Due to her activism, she was arrested and tortured by Indonesia’s state security forces in 1994. She was locked in a shipping container for days in high heat and with little food or water. She was also prevented from leaving Indonesia in 1998 when she wanted to attend a shareholders meeting in London, England.

In 1996, Alomang launched a civil lawsuit in the United States against Freeport-McMoRan, suing for compensation for both personal injury and environmental damages. Her litigation attracted the support of international environmental and human rights NGOs working with mining affected communities.

In 2003, after a landslide and pit collapse at the Freeport's Grasberg mine killed 8 workers, which was found to be as a result of negligence, Alomang called on Freeport-McMoRan to leave Papua, accusing the company of causing the accident and massive environmental damage.

Alomang also campaigned for the distribution of alcohol to be made illegal in Timika.

== Awards ==
Alomang was awarded the Yap Thiam Hien Award in 1999. She established YAHAMAK, the Foundation Against Violence and for Human Rights, using money from the prize.

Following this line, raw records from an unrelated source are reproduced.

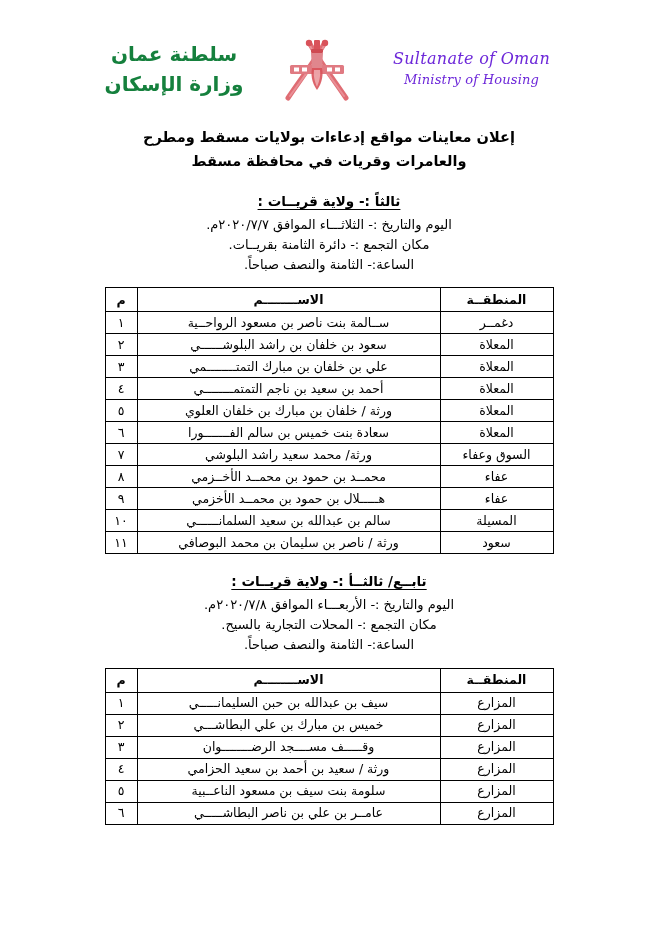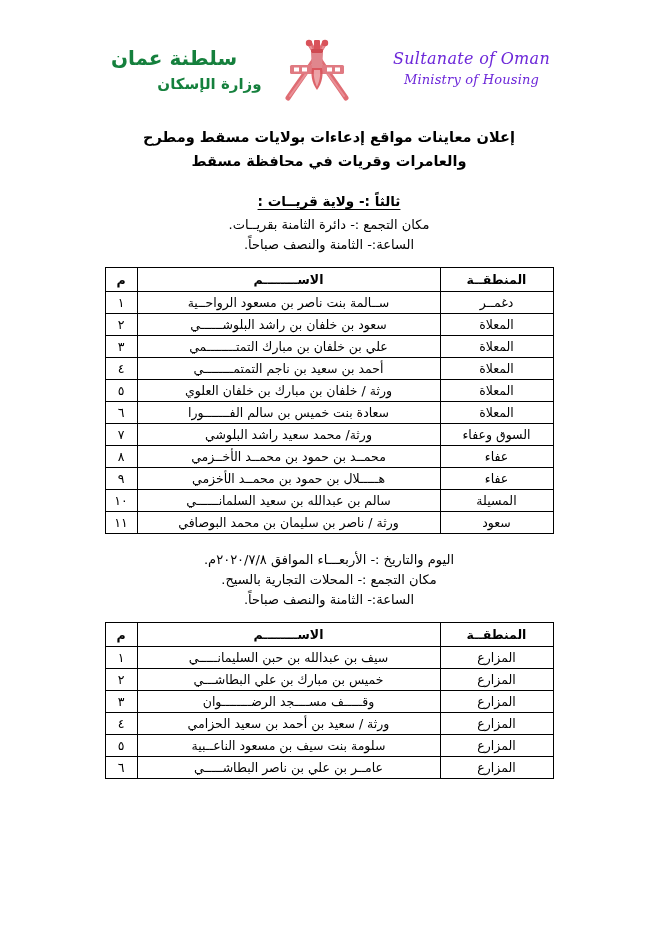--- a/index.html
+++ b/index.html
@@ -67,26 +67,25 @@
     color: #15803d;
   }
   .lh-ar .a1 {
     font-size: 20px;
     line-height: 1.5;
     font-weight: 600;
     letter-spacing: 1px;
     white-space: nowrap;
   }
   .lh-ar .a2 {
-    font-size: 15px;
+    font-size: 20px;
     line-height: 1.5;
     font-weight: 600;
     letter-spacing: 1px;
     white-space: nowrap;
-    text-align: right;
   }
 
   
   .doc-title {
     margin-top: 18px;
     text-align: center;
     font-size: 14.5px;
     font-weight: bold;
     line-height: 1.65;
     letter-spacing: 0px;
@@ -199,20 +198,21 @@
   </div>
 
   <div class="doc-title">
     <span class="tline">إعلان معاينات مواقع إدعاءات بولايات مسقط ومطرح</span>
     <span class="tline">والعامرات وقريات في محافظة مسقط</span>
   </div>
 
   <div class="section-block">
     <div class="sec-heading">ثالثاً :- ولاية قريــات :</div>
     <div class="sec-lines">
+      <div class="sec-line">اليوم والتاريخ :- الثلاثـــاء الموافق ٢٠٢٠/٧/٧م.</div>
       <div class="sec-line">مكان التجمع :- دائرة الثامنة بقريــات.</div>
       <div class="sec-line">الساعة:- الثامنة والنصف صباحاً.</div>
     </div>
   </div>
 
   <div class="tbl-wrap">
     <table class="listing">
       <colgroup>
         <col class="c-region">
           <col class="c-name">
@@ -279,20 +279,21 @@
         <tr>
           <td>سعود</td>
           <td class="cell-name">ورثة / ناصر بن سليمان بن محمد البوصافي</td>
           <td>١١</td>
         </tr>
       </tbody>
     </table>
   </div>
 
   <div class="section-block">
+    <div class="sec-heading">تابــع/ ثالثــأ :- ولاية قريــات :</div>
     <div class="sec-lines">
       <div class="sec-line">اليوم والتاريخ :- الأربعـــاء الموافق ٢٠٢٠/٧/٨م.</div>
       <div class="sec-line">مكان التجمع :- المحلات التجارية بالسيح.</div>
       <div class="sec-line">الساعة:- الثامنة والنصف صباحاً.</div>
     </div>
   </div>
 
   <div class="tbl-wrap">
     <table class="listing">
       <colgroup>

She was awarded the Goldman Environmental Prize (also known as the Green Nobel) in 2001, for her efforts on organizing her community to resist Freeport-McMoRan's practices over three decades that had destroyed rainforests, polluted rivers, and displaced communities. The American gold mining company offered to award her $250,000 for receiving the Prize, but she refused their money.

Alomang's life story has been published in a book entitled Pergulatan seorang Perempuan Papua Melawa.